▶ **What is expected**:
Nothing outside the range below should be printed. Output exactly the lines from the line with "font-size: 11px ->" to the line with "width: 122px ->", both included.

▶ **Data under study**:
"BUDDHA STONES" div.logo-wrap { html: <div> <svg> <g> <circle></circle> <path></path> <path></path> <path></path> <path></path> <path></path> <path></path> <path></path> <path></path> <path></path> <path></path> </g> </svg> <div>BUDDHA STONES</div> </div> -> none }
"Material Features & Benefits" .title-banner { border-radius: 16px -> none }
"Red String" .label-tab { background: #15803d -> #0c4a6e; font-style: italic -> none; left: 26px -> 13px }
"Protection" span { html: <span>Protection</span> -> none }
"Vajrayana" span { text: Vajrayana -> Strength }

==

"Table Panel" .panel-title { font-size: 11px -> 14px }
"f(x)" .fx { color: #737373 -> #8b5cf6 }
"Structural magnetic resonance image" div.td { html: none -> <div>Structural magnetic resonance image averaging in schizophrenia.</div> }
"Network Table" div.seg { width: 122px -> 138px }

...

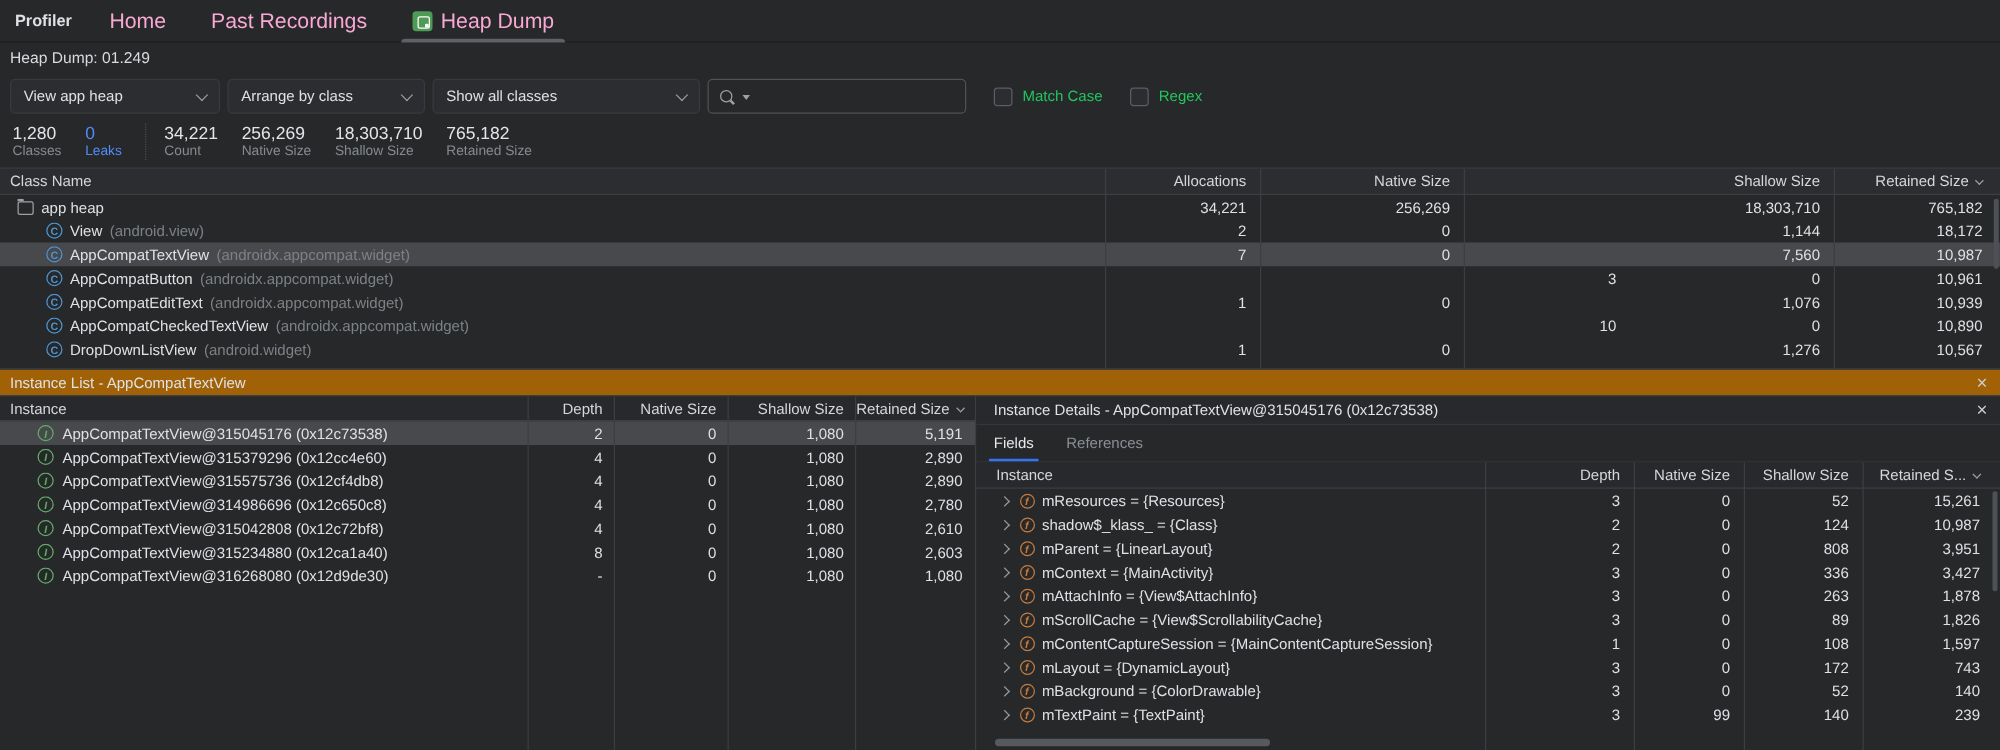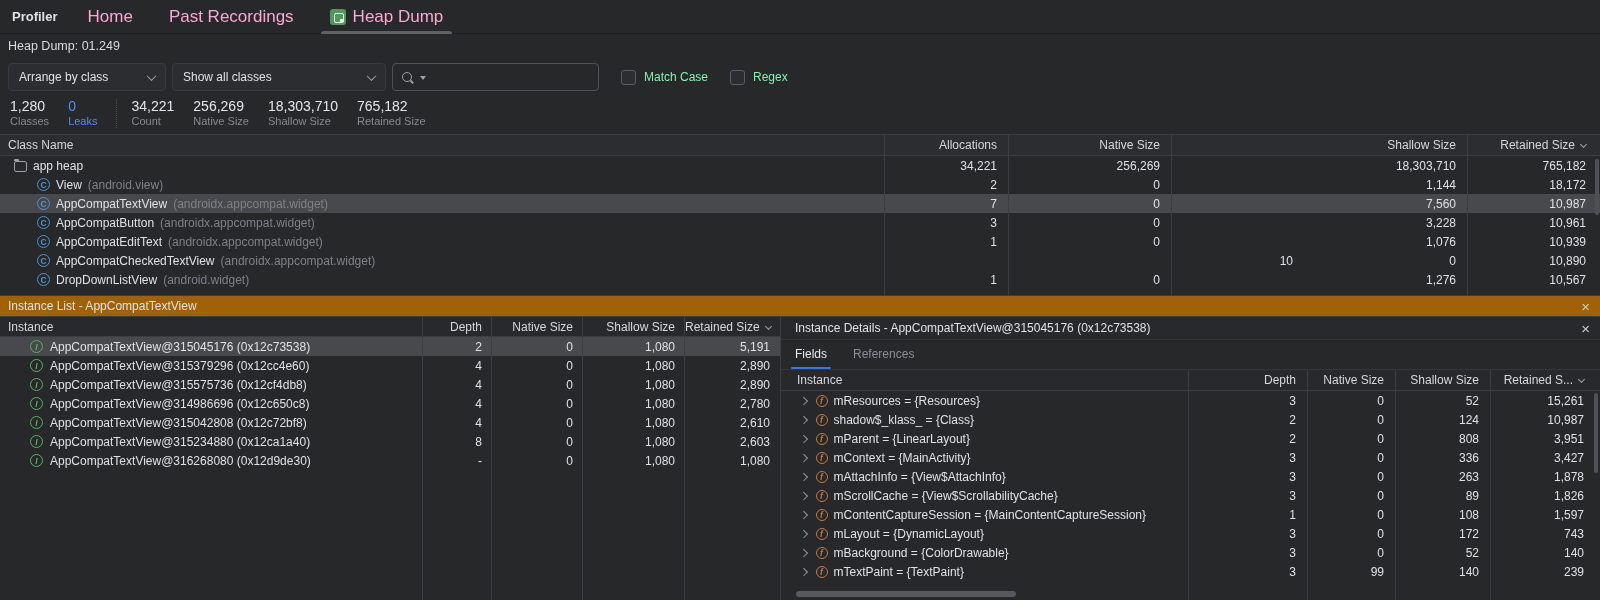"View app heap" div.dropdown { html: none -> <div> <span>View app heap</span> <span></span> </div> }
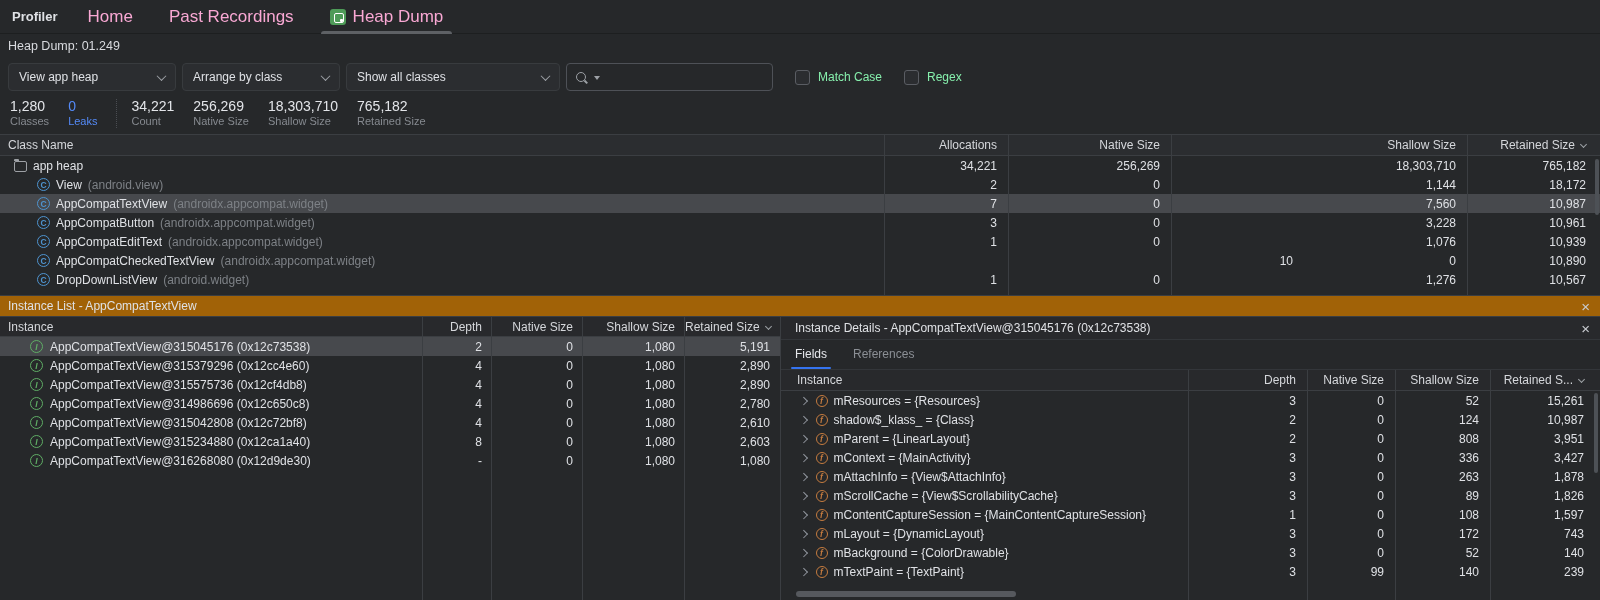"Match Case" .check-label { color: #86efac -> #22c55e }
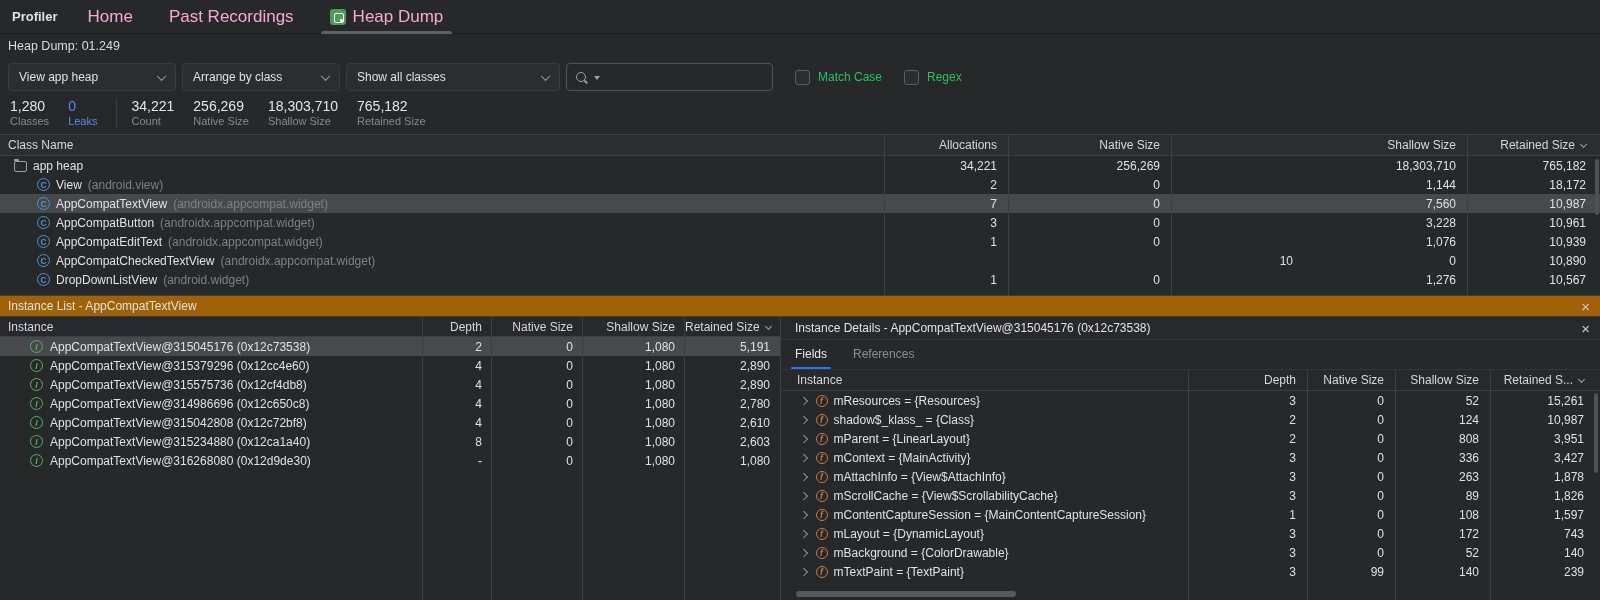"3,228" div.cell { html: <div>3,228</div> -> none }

▶ **Finished task**:
"Table Panel" .panel-title { font-size: 11px -> 14px }
"f(x)" .fx { color: #737373 -> #8b5cf6 }
"Structural magnetic resonance image" div.td { html: none -> <div>Structural magnetic resonance image averaging in schizophrenia.</div> }
"Network Table" div.seg { width: 122px -> 138px }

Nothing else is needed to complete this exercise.